Women suing over alleged botched cosmetic procedures in 'difficult position' after insurance body for doctors ends its involvement, judge says
AN insurance body for doctors, the Medical Defence Union (MDU), has decided to end its involvement in two legal actions against a cosmetic surgeon who died bankrupt, the High Court heard.
As a result, it has left two women suing over alleged botched cosmetic procedures in a more difficult position, a judge has said.
The position of Mary Jo Moloney, who sued over an alleged botched breast uplift, is particularly difficult because that procedure was carried out by former MDU member Samy Malhas in November 2003 at the Advanced Cosmetic Surgery Ltd clinic in Mount Merrion when that company (now in liquidation) was not insured, Mr Justice George Birmingham said.
Ms Moloney claims she was left with long-term problems involving scarring, asymmetry, nipple mal-positioning and hypersensitivity, and distortion of breast shape. She also raised issues about the validity of consent for the procedure.
All claims had been denied by the clinic and by Mr Malhas before his death in 2013.
In the second case, Deirdre Shortt claims she was left "a nasal cripple" following a rhinoplasty procedure carried out by Mr Malhas at the premises of Cosmedico Clinic Dublin Ltd in August 2007.

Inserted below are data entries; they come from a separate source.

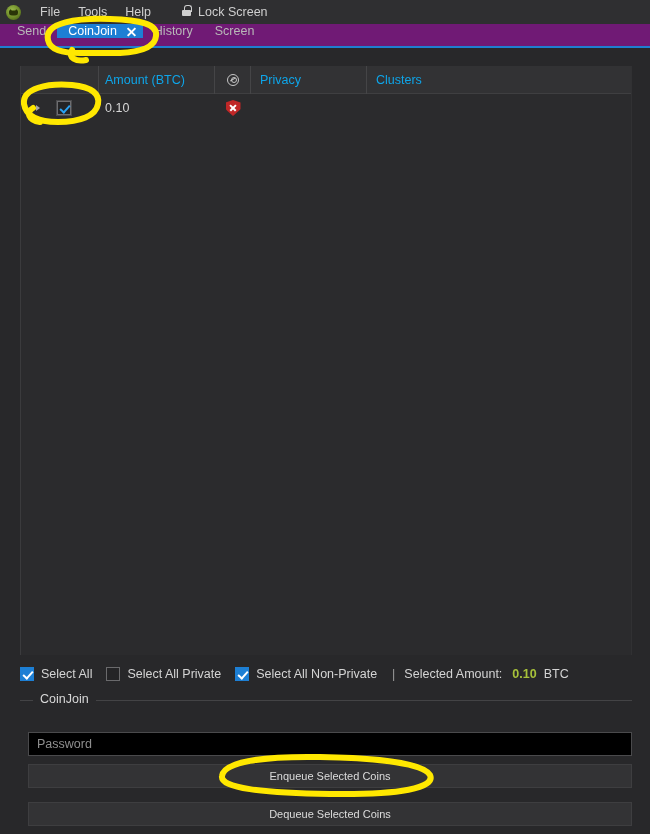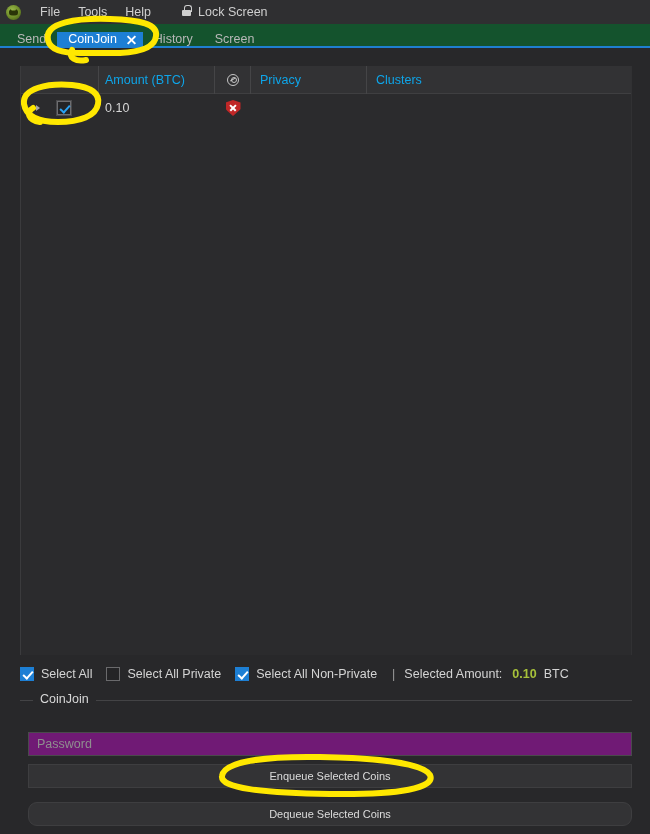"Send" #tabstrip { align-items: flex-end -> flex-start; background: #14532d -> #701a75 }
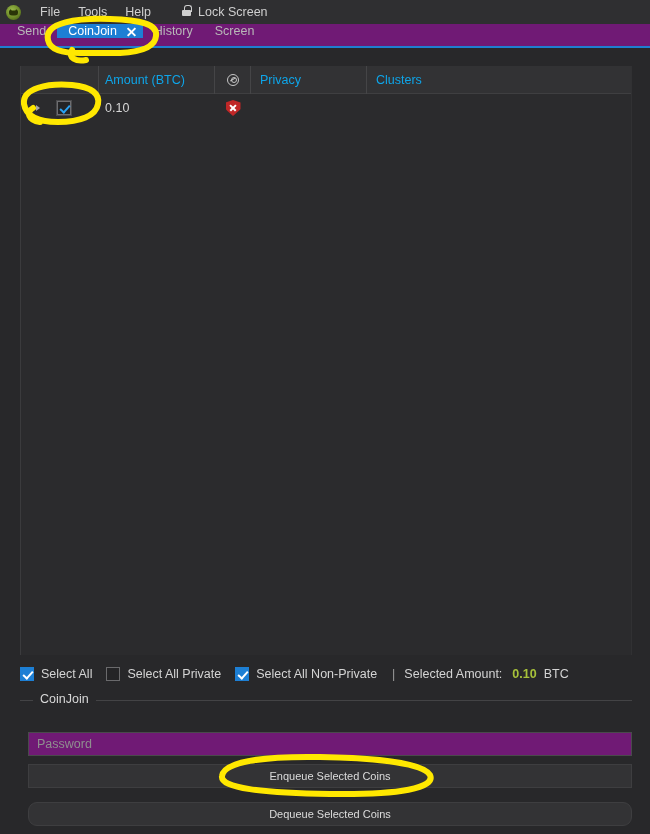"Password" #password-field { background: #701a75 -> #000000 }
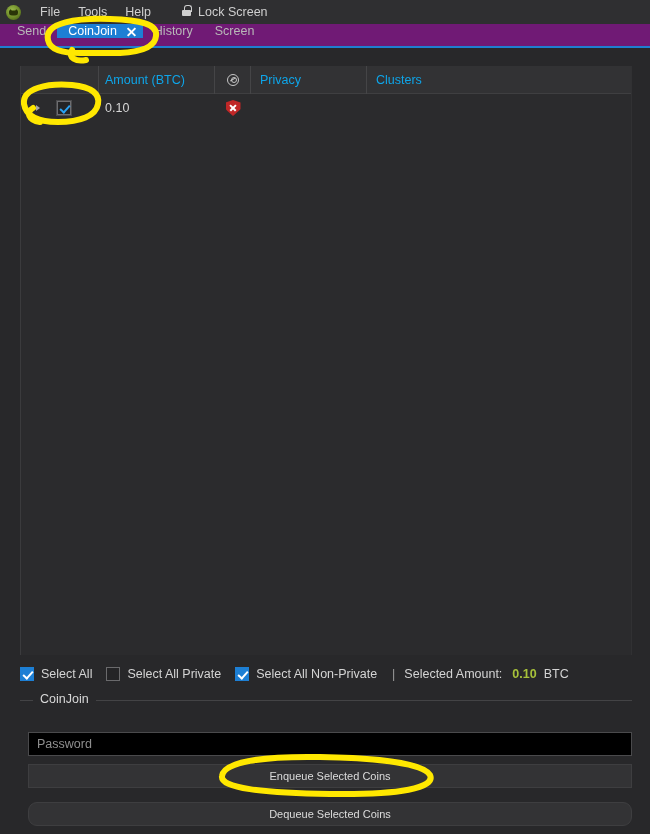"Dequeue Selected Coins" #dequeue-btn { border-radius: 9px -> none }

In his defence to her claim, Mr Malhas accepted she developed a small dent on the left side of the nose but denied all other claims and pleaded contributory negligence by Ms Shortt in failing to allow the nose to heal.
The judge noted Ms Shortt's prospects for recovery of damages, should she win her case, are "not as bleak" because Cosmedic remains in existence and has insurance, "albeit subect to a not insignificant policy excess".
Mr Malhas was a member of the MDU when carrying out both procedures and sought its assistance in dealing with the claims. Such assistance is discretionary but the MDU offered it in both cases and was represented by Arthur Cox solicitors.
In January 2013, Mr Malhas died in Germany where he was operating as a sole practitioner in a clinic.
He was declared a bankrupt before his death and a solicitor said there was no estate from which to take instructions, the judge noted.
The MDU decided it would not provide further assistance in relation to Mr Malhas' defence of the two cases and told Arthur Cox to ceased representing the body. Both women plaintiffs opposed those applications and Cosmedico supported Ms Shortt in her opposition.
Mr Justice Birmingham stressed, when dealing with applications by Arthur Cox to come "off record" in the case, the courts have no function to decide whether or not an insurer is entitled to repudiate liaability.
Forcing Arthur Cox to remain in the case against its wishes, and those of the MDU, would not change or improve the women's position in any way, he said.
He considered the real issue was whether conditions should be attached to any order permitting the solicitors come off record.
In Ms Moloney's case, Advanced Cosmetic Surgery is in liquidation and was never covered by insurance, the judge noted.
A result that allowed the MDU take advantage of the death of its former member as a bankrupt and left Ms Moloney standing alone facing major bills "would be harsh".
As a condition of allowing Arthur Cox come off record, the applicant should pay her costs of the motion and for outlay incurred by her, he directed.
As a condition of coming off record in Ms Shortt's case, the costs of the motions should be paid to Ms Shortt and Cosmedico, the judge also ordered. He has adjourned the matter to allow the sides consider his judgment.